14. Clinical Studies
Acute Major Bleeding RCT
The efficacy of KCENTRA has been evaluated in a prospective, open-label, (blinded assessor), active-controlled, non-inferiority, multicenter RCT in subjects who had been treated with VKA therapy and who required urgent replacement of their Vitamin K-dependent clotting factors to treat acute major bleeding. A total of 216 subjects with acquired coagulation factor deficiency due to oral Vitamin K antagonist therapy were randomized to a single dose of KCENTRA or plasma. Two hundred twelve (212) subjects received KCENTRA or plasma for acute major bleeding in the setting of a baseline INR ≥ 2.0 and recent use of a VKA anticoagulant. The doses of KCENTRA (25 units/kg, 35 units/kg, or 50 units/kg) based on nominal Factor IX content and plasma (10 mL/kg, 12 mL/kg, or 15 mL/kg) were calculated according to the subject's baseline INR (2–< 4, 4–6, > 6, respectively). The observation period lasted for 90 days after the infusion of KCENTRA or plasma. The modified efficacy (ITT-E) population for KCENTRA included 98 subjects and for plasma included 104 subjects. Additionally, intravenous Vitamin K was administered.

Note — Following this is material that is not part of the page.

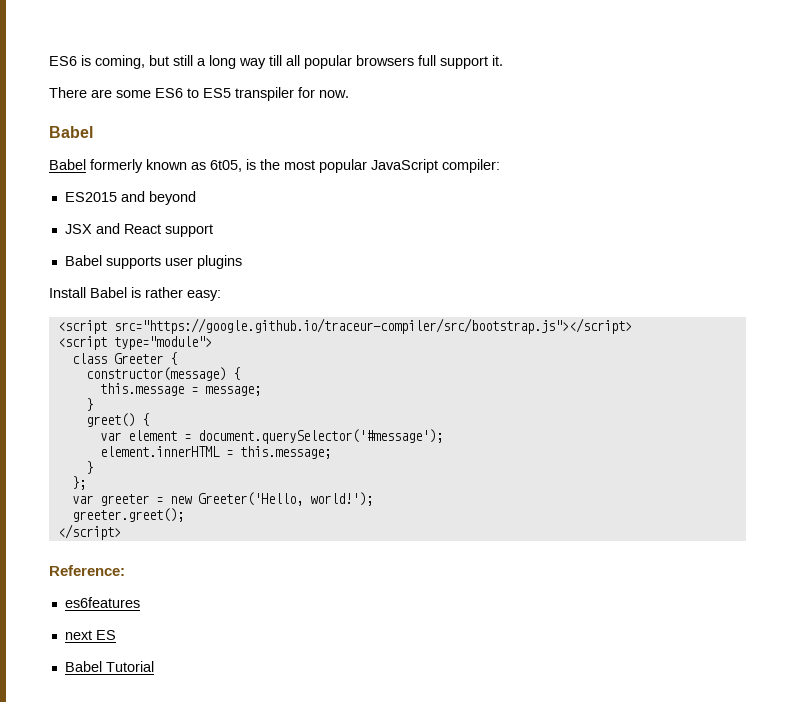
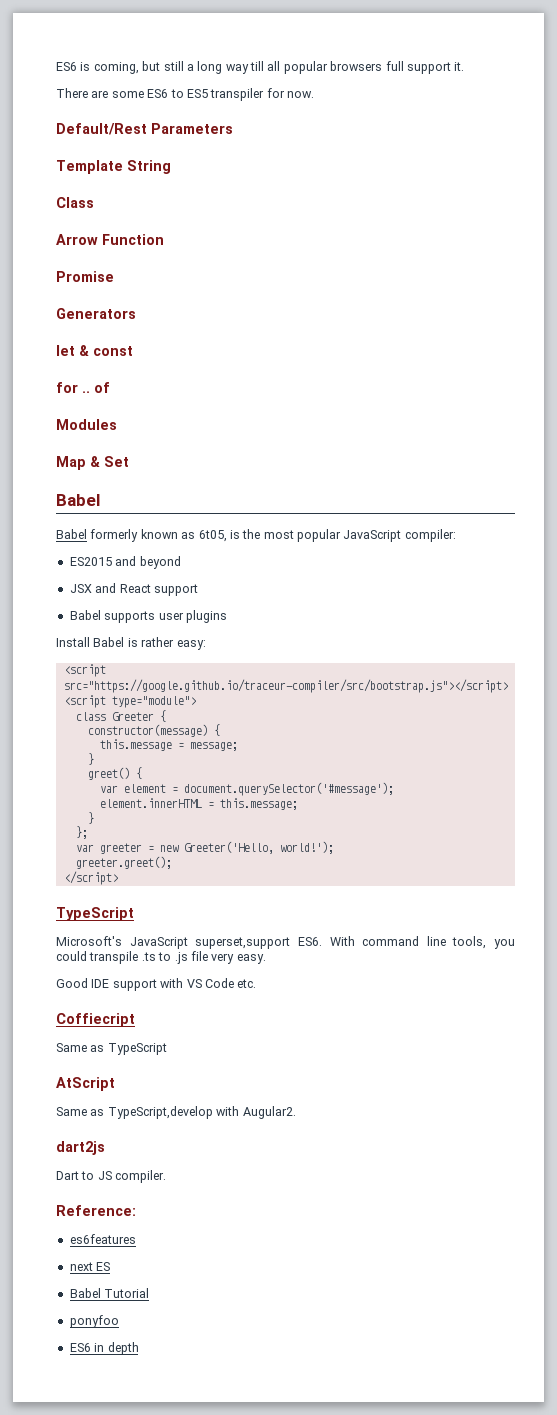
(349, 94) none -> [56,123,233,135] [56,160,171,174] [56,197,94,208] [56,234,164,245] [56,271,114,282] [56,308,136,319] [56,345,133,356] [56,382,110,393] [56,419,117,430] [56,456,129,470] // Default/Rest Parameters // Template String // Class // Arrow Function // Promise // Generators // let & const // for .. of // Modules // Map & Set
(121, 532) none -> [56,907,134,921] [56,936,515,949] [56,951,266,964] [56,978,257,991] [56,1013,135,1027] [56,1043,167,1055] [56,1077,115,1091] [56,1106,296,1119] [56,1141,105,1155] [56,1170,167,1183] // TypeScript // Microsoft's JavaScript superset,support ES6. With command line tools, you could transpile .ts to .js file very easy. // Good IDE support with VS Code etc. // Coffiecript // Same as TypeScript // AtScript // Same as TypeScript,develop with Augular2. // dart2js // Dart to JS compiler.
(154, 666) none -> [69,1315,119,1328] [69,1342,139,1355] // ponyfoo // ES6 in depth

The efficacy endpoint was hemostatic efficacy for the time period from the start of infusion of KCENTRA or plasma until 24 hours. Efficacy was adjudicated as "effective" or "not effective" by a blinded, independent Endpoint Adjudication Board for all subjects who received study product. Criteria for effective hemostasis were based upon standard clinical assessments including vital signs, hemoglobin measurements, and CT assessments at pre-defined time points, as relevant to the type of bleeding (i.e., gastrointestinal, intracranial hemorrhage, visible, musculoskeletal, etc.). The proportion of subjects with effective hemostasis was 72.4% in the KCENTRA group and 65.4% in the plasma group. The lower limit of the 95% confidence interval (CI) for the difference in proportions of KCENTRA minus plasma was -5.8%, which exceeded -10% and thereby demonstrated the non-inferiority of KCENTRA versus plasma (the study's primary objective) [see Table 11]. Because the lower limit of the CI was not greater than zero, the prospectively defined criterion for superiority of KCENTRA for hemostatic efficacy (a secondary objective) was not met.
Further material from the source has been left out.